Mention of a city that had suddenly vanished into the sea comes from Plato. He called that sunken city Atlantis and many efforts have been made to locate it in the millennia since.
Speculation about possible sites for the ‘Lost City of Atlantis’ have ranged all over the Mediterranean and even into the Atlantic. The volcanic island of Santorini, for instance, is often mentioned as a potential candidate.
However, a new discovery just off the Greek mainland has marine archaeologists abuzz with excitement.

- The sunken ruins are located off the coast of the Southern Peloponnesus in a protected bay.
Ruins from a sunken city were discovered 40 years ago but only recently explored. What the joint Anglo-Greek team of scientists have found is truly astonishing. http://www.guardian.co.uk/science/2009/oct/16/lost-greek-city-atlantis-myth
Known as Pavlopetri, the sunken settlement dates back some 5,000 years to the time of Homer’s heroes and in terms of size and wealth of detail is unprecedented, experts say.

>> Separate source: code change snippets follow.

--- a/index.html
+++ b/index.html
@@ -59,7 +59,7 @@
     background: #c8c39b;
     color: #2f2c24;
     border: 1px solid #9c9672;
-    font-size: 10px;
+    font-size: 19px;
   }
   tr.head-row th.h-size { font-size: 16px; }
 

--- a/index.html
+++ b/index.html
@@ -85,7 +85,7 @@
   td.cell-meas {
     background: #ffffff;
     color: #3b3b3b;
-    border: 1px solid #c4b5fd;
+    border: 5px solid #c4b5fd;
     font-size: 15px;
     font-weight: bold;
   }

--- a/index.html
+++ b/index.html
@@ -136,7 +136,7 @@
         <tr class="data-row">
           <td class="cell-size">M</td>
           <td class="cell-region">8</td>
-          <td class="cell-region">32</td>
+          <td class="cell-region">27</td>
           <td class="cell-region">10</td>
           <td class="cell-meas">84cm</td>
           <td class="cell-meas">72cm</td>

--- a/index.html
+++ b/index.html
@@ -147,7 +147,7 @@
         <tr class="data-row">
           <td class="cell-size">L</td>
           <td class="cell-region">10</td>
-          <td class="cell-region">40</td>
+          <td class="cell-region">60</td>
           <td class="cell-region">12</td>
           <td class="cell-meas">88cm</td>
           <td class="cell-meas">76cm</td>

“There is now no doubt that this is the oldest submerged town in the world,” said Dr Jon Henderson, associate professor of underwater archaeology at the University of Nottingham. “It has remains dating from 2800 to 1200 BC, long before the glory days of classical Greece. There are older sunken sites in the world but none can be considered to be planned towns such as this, which is why it is unique.”

- Scientists explore underwater ruins of a sunken city off the Greek coast.

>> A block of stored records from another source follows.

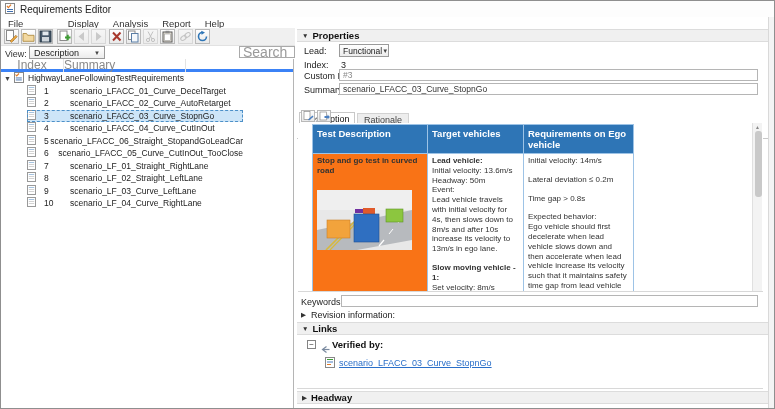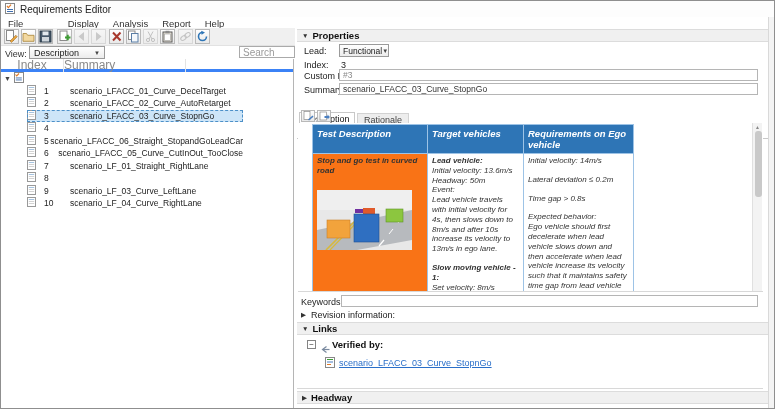--- a/index.html
+++ b/index.html
@@ -23,7 +23,7 @@
   .vlbl { position:absolute; left:4px; top:3px; font-size:9px; color:#333; }
   .vdrop { position:absolute; left:28px; top:0px; width:76px; height:13px; border:1px solid #9a9a9a; background:linear-gradient(#fff,#ececec); font-size:9px; color:#222; display:flex; align-items:center; justify-content:space-between; padding:0 4px; }
   .vdrop .car { font-size:6px; color:#444; }
-  .search { position:absolute; left:238px; top:0px; width:56px; height:12px; border:1px solid #aaa; font-size:10px; padding:0 3px; color:#333; font-family:"Liberation Sans",sans-serif; }
+  .search { position:absolute; left:238px; top:0px; width:56px; height:12px; border:1px solid #aaa; font-size:14px; padding:0 3px; color:#333; font-family:"Liberation Sans",sans-serif; }
   .search::placeholder { color:#9a9a9a; }
 
   

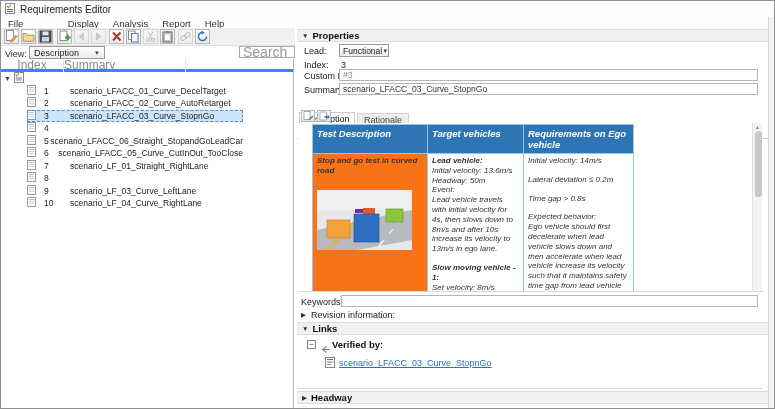--- a/index.html
+++ b/index.html
@@ -210,6 +210,7 @@
               <rect x="1.8" y="7.5" width="6" height="0.9" fill="#3f6fb0"></rect>
             </svg>
         </span>
+        <span class="rlbl">HighwayLaneFollowingTestRequirements</span>
       </div>
 
       <div class="trow">

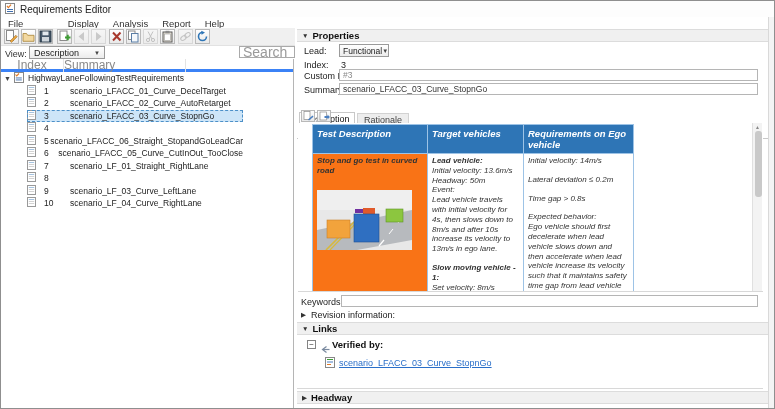--- a/index.html
+++ b/index.html
@@ -258,6 +258,7 @@
                 <rect x="1.8" y="6" width="5.4" height="0.8" fill="#c9c9c9"></rect>
               </svg></span>
         <span class="num">4</span>
+        <span>scenario_LFACC_04_Curve_CutInOut</span>
       </div>
         </div>
       <div class="trow">

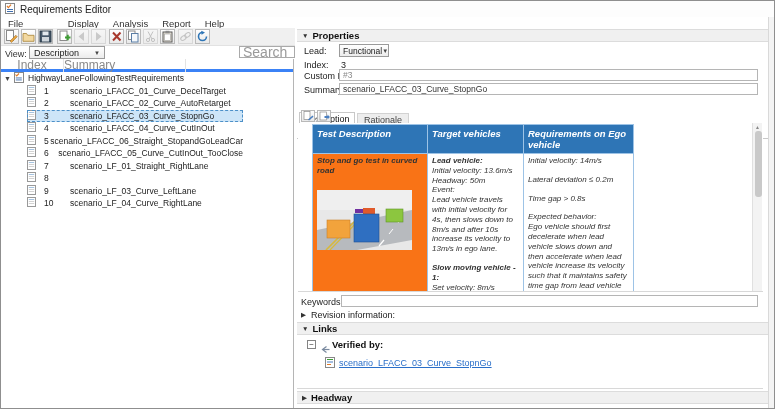--- a/index.html
+++ b/index.html
@@ -66,7 +66,7 @@
   .vsb .thumb { position:absolute; top:8px; left:1.5px; width:7px; height:66px; background:#c9c9c9; border-radius:3px; }
 
   table.req { border-collapse:collapse; position:absolute; left:14px; top:1px; table-layout:fixed; }
-  table.req td, table.req th { border:1px solid #9dc3e6; vertical-align:top; font-size:8px; line-height:9.8px; color:#333; padding:2px 4px; text-align:left;font-style:italic; }
+  table.req td, table.req th { border:1px solid #9dc3e6; vertical-align:top; font-size:8px; line-height:9.8px; color:#333; padding:2px 4px; text-align:left; }
   table.req th { background:#2e75b6; color:#fff; font-size:9.5px; line-height:11px; padding:3px 4px; }
   td.c1 { width:115px; background:#f97316; }
   td.c2 { width:96px; background:#fff; }

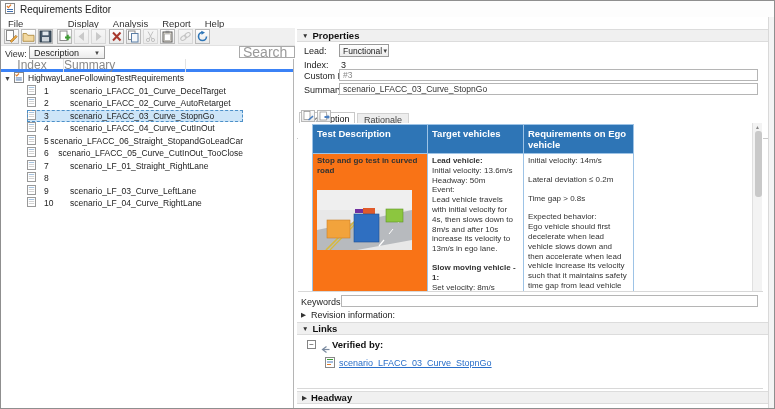--- a/index.html
+++ b/index.html
@@ -306,6 +306,7 @@
                 <rect x="1.8" y="6" width="5.4" height="0.8" fill="#c9c9c9"></rect>
               </svg></span>
         <span class="num">8</span>
+        <span>scenario_LF_02_Straight_LeftLane</span>
       </div>
         </div>
       <div class="trow">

Because this city was undisturbed and not reoccupied these ruins may yield new insights into Mycenaean society, the culture that dominated Greece during the Homeric Age.
So far the exploration has revealed a world of buildings, courtyards, main streets, rock-cut tombs and religious structures. In addition, the seabed was replete with thousands of shards of pottery.
“We found ceramics dating back to the end of the stone age, which suggested that the settlement was occupied some 5,000 years ago, at least 1,200 years earlier than originally thought,” said Henderson, who co-directed the underwater survey.
“Our investigations also revealed over 9,000 square meters of new buildings. But what really took us by surprise was the discovery of a possible megaron, a monumental structure with a large rectangular hall, which also suggests that the town had been used by an elite, and automatically raised the status of the settlement.”
This site dates back to the time of Troy, when Achilles, Agamemnon and Odysseus are said to have walked the earth and performed heroic deeds. We have much to learn about the society and culture of that ancient time and this new discovery will contribute to our understanding of the everyday life of those living in Homeric Greece.
More than any other underwater site so far, the find offers potential insights into the workings of Mycenaean society.
“It is significant because as a submerged site it was never reoccupied,” said Elias Spondylis, who co-directed the survey as the head of Greece’s underwater antiquities department. “As such it represents a frozen moment of the past.”
The tale of Atlantis has often been dismissed as some kind of fairy tale, a nice story but not necessarily true. Now it looks like there really might have been a sunken city that gave rise to the story recounted by Plato.
Once upon a time, the sagas of Iliad and the Odyssey were dismissed as mere myths with no basis in historical events. Since then the ruins of Troy have been excavated and identified in modern Turkey. Other Mycenaean sites around the Mediterranean have also been explored. The findings from these excavations tend to confirm the Homeric accounts of a world that existed in the Bronze Age in the Eastern Mediterranean around Greece.
Now it looks like Plato’s tale about the lost city of Atlantis is being confirmed.
No longer can these stories be regarded as mere myths with no historical basis but rather a retelling of ancient events that had been handed down via oral history for generations before they were written down.
It is the first time a sunken city has been found in Greece that predates the time that Plato wrote his allegorical tale of the sunken continent of Atlantis.
“Atlantis was a myth but it is a myth that keeps underwater exploration going,” said Sakellariou. “Less than 1% of the world’s ocean floors have ever been surveyed. This is an extraordinary find but there is still a lot more down there that has to be found.”
Who knows what the next discovery will tell us about the ancient past?